Al-Ahed Keeps An Eye On How The Lebanese Community In Italy Is Doing
By Fatima Salameh
Beirut – The first thing that grabs a visitor’s attention is Italy’s liveliness. It is a country full of life. People come from all over the world to visit one of the globe’s most beautiful tourist destinations. Italy's cities are home to countless cultural attractions and archaeological sites dating back to the time of the Roman Empire. This makes the country a preferred destination for many.
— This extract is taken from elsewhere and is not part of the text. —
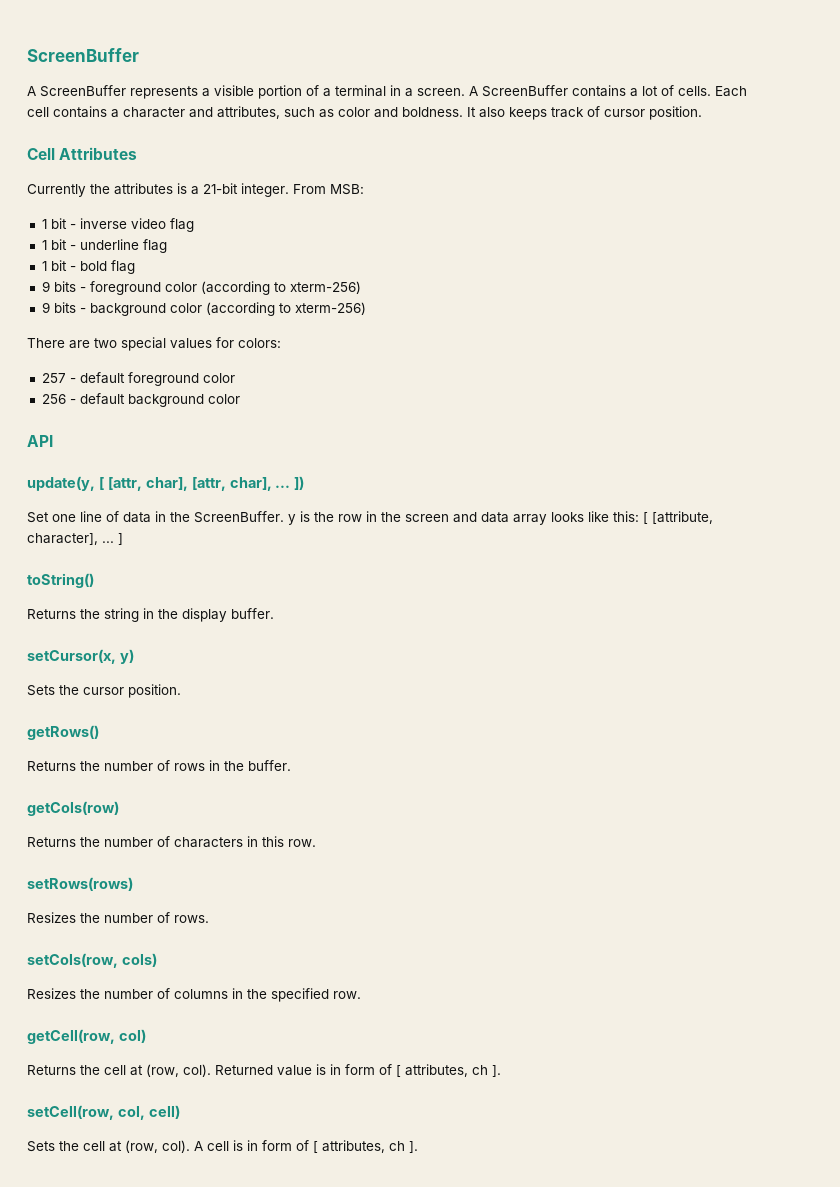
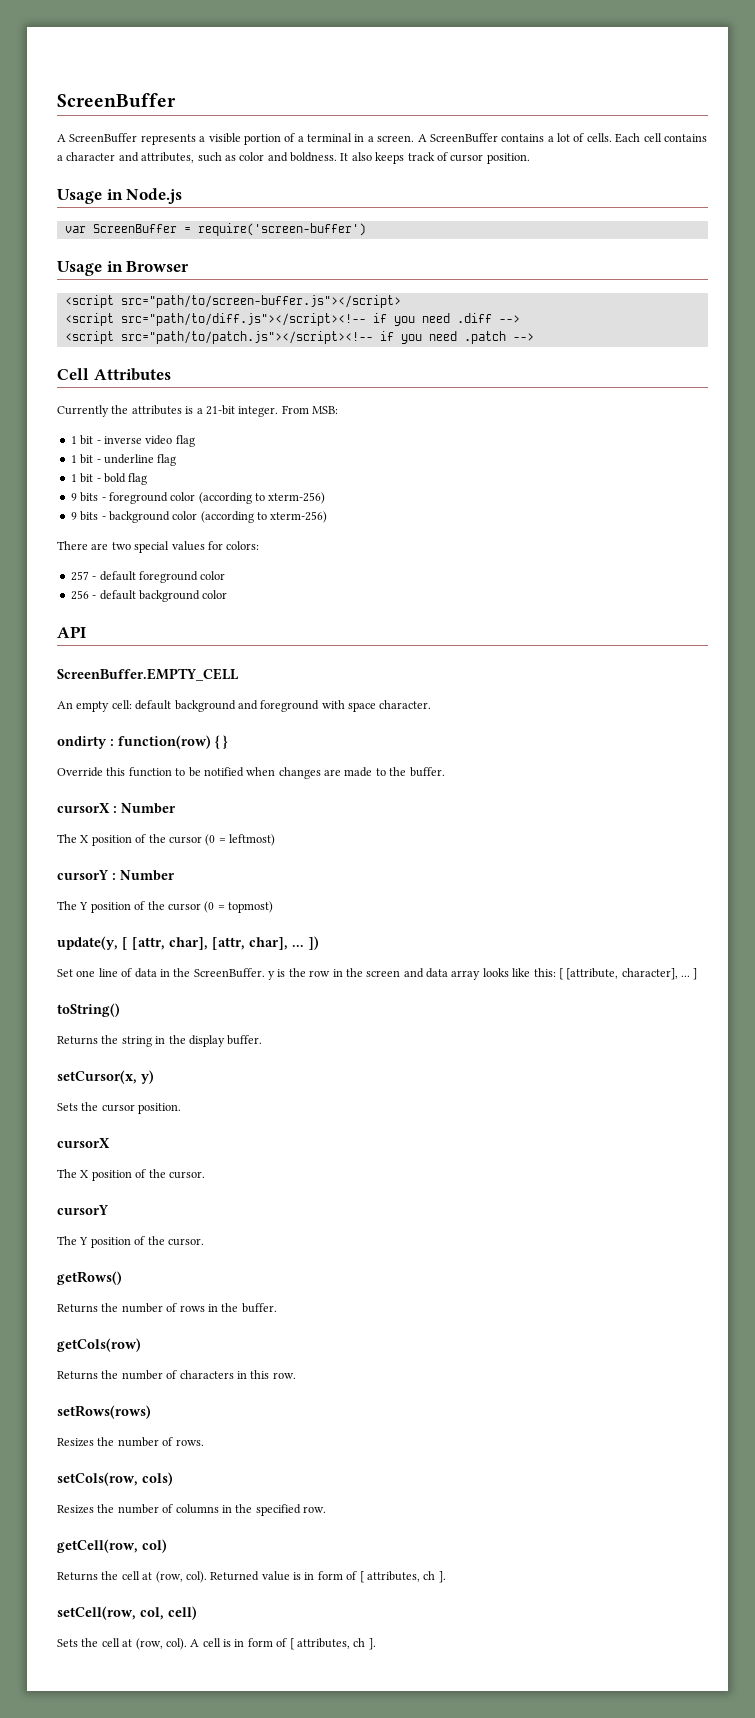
(702, 113) none -> [57,188,183,204] [64,223,366,236] [57,261,190,276] [64,295,401,308] [64,313,520,326] [64,331,534,344] // Usage in Node.js // var ScreenBuffer = require('screen-buffer') // Usage in Browser // <script src="path/to/screen-buffer.js"></script> // <script src="path/to/diff.js"></script><!-- if you need .diff --> // <script src="path/to/patch.js"></script><!-- if you need .patch -->
(53, 441) none -> [57,668,239,681] [57,700,432,712] [57,735,228,749] [57,767,445,779] [57,803,176,814] [57,834,275,846] [57,870,175,881] [57,901,273,913] // ScreenBuffer.EMPTY_CELL // An empty cell: default background and foreground with space character. // ondirty : function(row) { } // Override this function to be notified when changes are made to the buffer. // cursorX : Number // The X position of the cursor (0 = leftmost) // cursorY : Number // The Y position of the cursor (0 = topmost)
(181, 691) none -> [57,1138,110,1148] [57,1169,205,1181] [57,1205,109,1215] [57,1236,204,1248] // cursorX // The X position of the cursor. // cursorY // The Y position of the cursor.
But like in so many places around the world, everything in Italy has changed. Life has been turned upside down. Nothing is the same. Its once bustling plazas have been turned into ghost towns. Italy is under attack from the coronavirus. Its once magical landmarks have lost their glow.
For the first time in its history, Milan’s Piazza del Duomo is empty. Venice, where tourists once queued for boat rides and cruise ships, is empty and closed. A deafening silence grips Lake Como, one of Italy’s most beautiful lakes. The same scene prevailed over the other 50 UNESCO world heritage sites in Italy.
Italy’s COVID-19-stricken healthcare system has lost control of the situation, registering the highest daily mortality rate around the world.
‘Ghost town’ is a term frequently used by Lebanese people residing there when describing Italy. Lebanese expats living in northern Italy told Al-Ahed about the grave and disastrous situation there. They blame people’s carelessness, recklessness, and lack of commitment to self-isolation for the current catastrophe. They appeal to their families and loved ones in Lebanon to adhere to self-isolation and not to repeat the Italian mistake.